• Assignment
Since only the words are wanted, reproduce every entry exactly and leave the images behind.

== Segment start ==

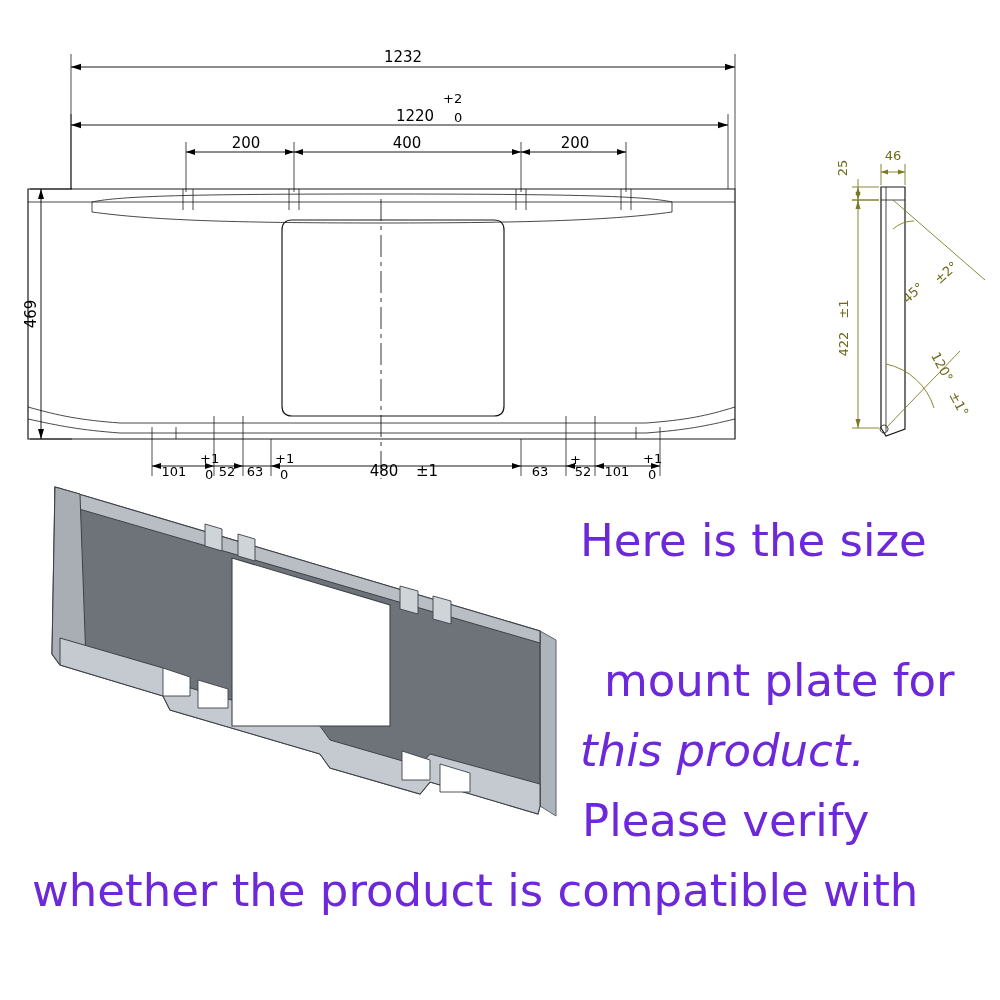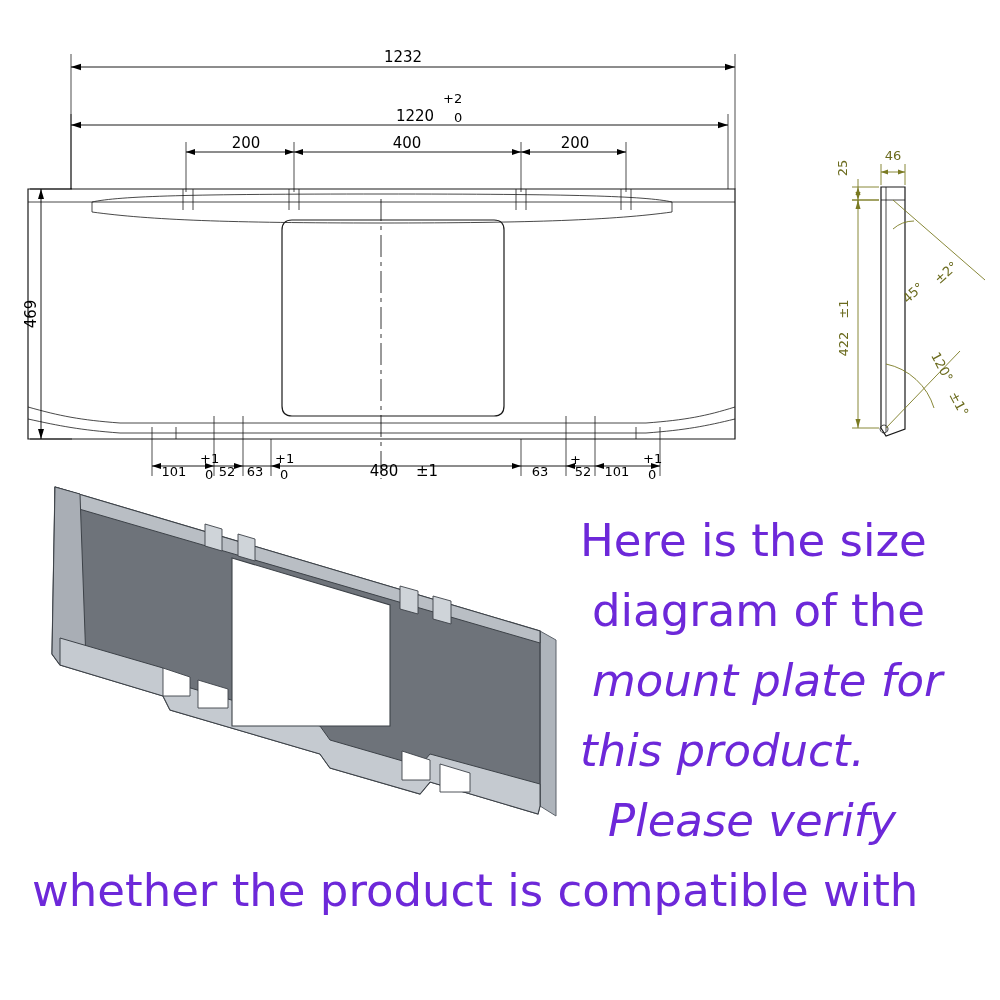--- a/index.html
+++ b/index.html
@@ -282,7 +282,6 @@
 
   <div id="notice">
     <div class="notice-line" style="left:560px; top:18px;">Here is the size</div>
-    <div class="notice-line" style="left:572px; top:88px;">diagram of the</div>
     <div class="notice-line" style="left:572px; top:158px;font-style:italic;">mount plate for</div>
     <div class="notice-line" style="left:560px; top:228px;font-style:italic;">this product.</div>
     <div class="notice-line" style="left:588px; top:298px;font-style:italic;">Please verify</div>

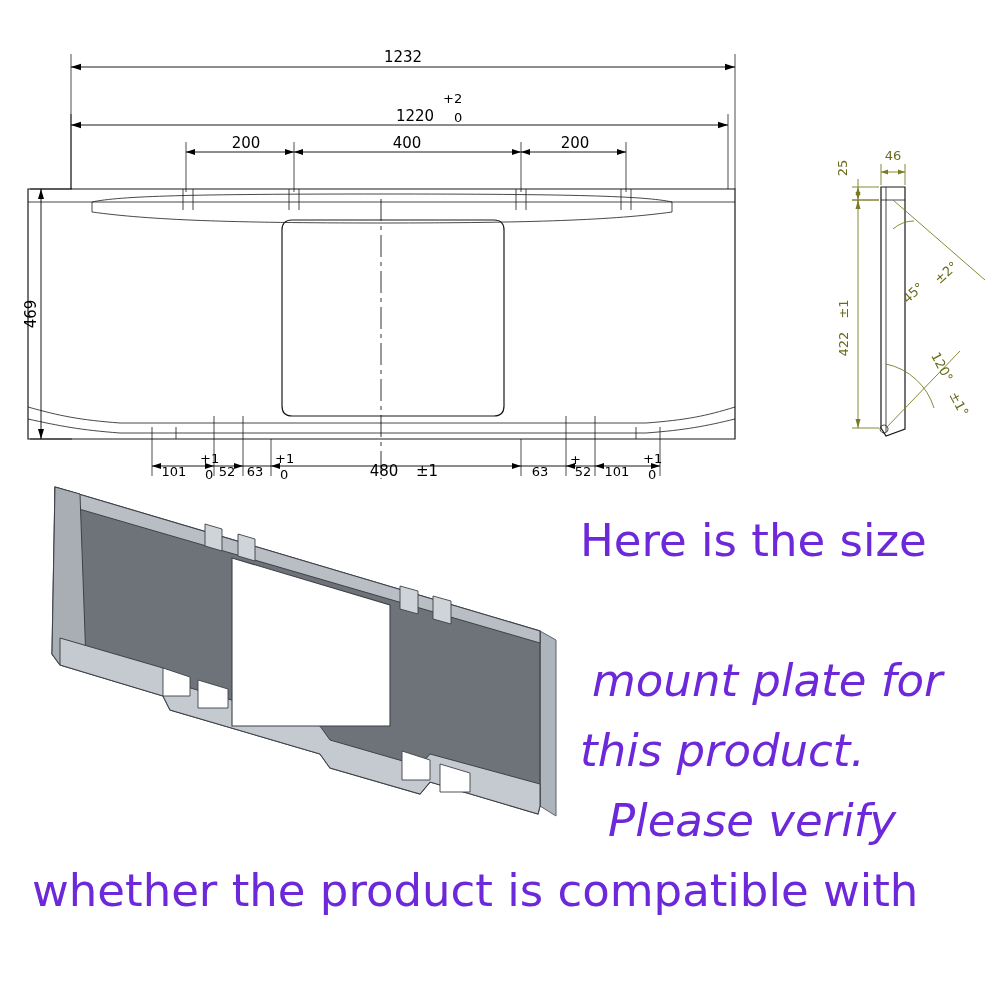--- a/index.html
+++ b/index.html
@@ -282,7 +282,7 @@
 
   <div id="notice">
     <div class="notice-line" style="left:560px; top:18px;">Here is the size</div>
-    <div class="notice-line" style="left:572px; top:158px;font-style:italic;">mount plate for</div>
+    <div class="notice-line" style="left:584px; top:158px;">mount plate for</div>
     <div class="notice-line" style="left:560px; top:228px;font-style:italic;">this product.</div>
     <div class="notice-line" style="left:588px; top:298px;font-style:italic;">Please verify</div>
     <div class="notice-line" style="left:12px;  top:368px;">whether the product is compatible with</div>

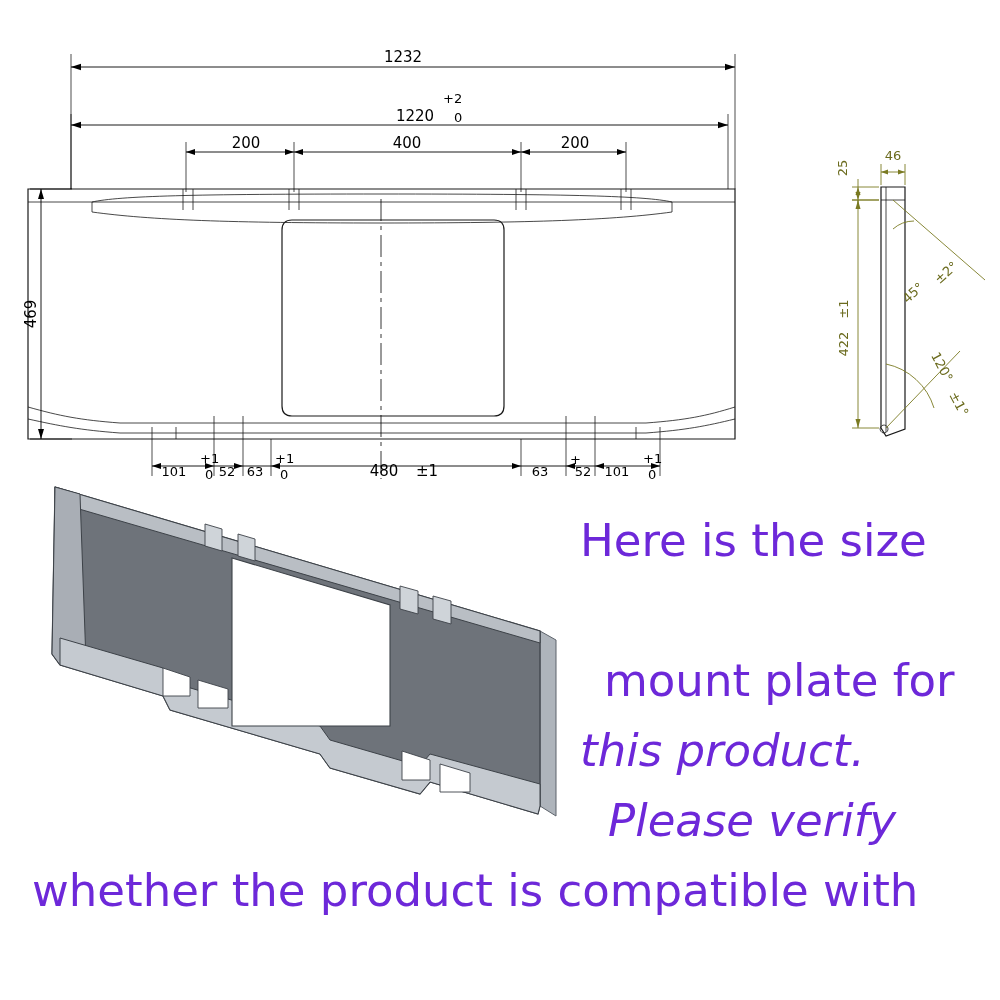--- a/index.html
+++ b/index.html
@@ -284,7 +284,7 @@
     <div class="notice-line" style="left:560px; top:18px;">Here is the size</div>
     <div class="notice-line" style="left:584px; top:158px;">mount plate for</div>
     <div class="notice-line" style="left:560px; top:228px;font-style:italic;">this product.</div>
-    <div class="notice-line" style="left:588px; top:298px;font-style:italic;">Please verify</div>
+    <div class="notice-line" style="left:562px; top:298px;">Please verify</div>
     <div class="notice-line" style="left:12px;  top:368px;">whether the product is compatible with</div>
   </div>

== Segment end ==

• Result
--- a/index.html
+++ b/index.html
@@ -282,7 +282,6 @@
 
   <div id="notice">
     <div class="notice-line" style="left:560px; top:18px;">Here is the size</div>
-    <div class="notice-line" style="left:572px; top:88px;">diagram of the</div>
     <div class="notice-line" style="left:572px; top:158px;font-style:italic;">mount plate for</div>
     <div class="notice-line" style="left:560px; top:228px;font-style:italic;">this product.</div>
     <div class="notice-line" style="left:588px; top:298px;font-style:italic;">Please verify</div>

--- a/index.html
+++ b/index.html
@@ -282,7 +282,7 @@
 
   <div id="notice">
     <div class="notice-line" style="left:560px; top:18px;">Here is the size</div>
-    <div class="notice-line" style="left:572px; top:158px;font-style:italic;">mount plate for</div>
+    <div class="notice-line" style="left:584px; top:158px;">mount plate for</div>
     <div class="notice-line" style="left:560px; top:228px;font-style:italic;">this product.</div>
     <div class="notice-line" style="left:588px; top:298px;font-style:italic;">Please verify</div>
     <div class="notice-line" style="left:12px;  top:368px;">whether the product is compatible with</div>

--- a/index.html
+++ b/index.html
@@ -284,7 +284,7 @@
     <div class="notice-line" style="left:560px; top:18px;">Here is the size</div>
     <div class="notice-line" style="left:584px; top:158px;">mount plate for</div>
     <div class="notice-line" style="left:560px; top:228px;font-style:italic;">this product.</div>
-    <div class="notice-line" style="left:588px; top:298px;font-style:italic;">Please verify</div>
+    <div class="notice-line" style="left:562px; top:298px;">Please verify</div>
     <div class="notice-line" style="left:12px;  top:368px;">whether the product is compatible with</div>
   </div>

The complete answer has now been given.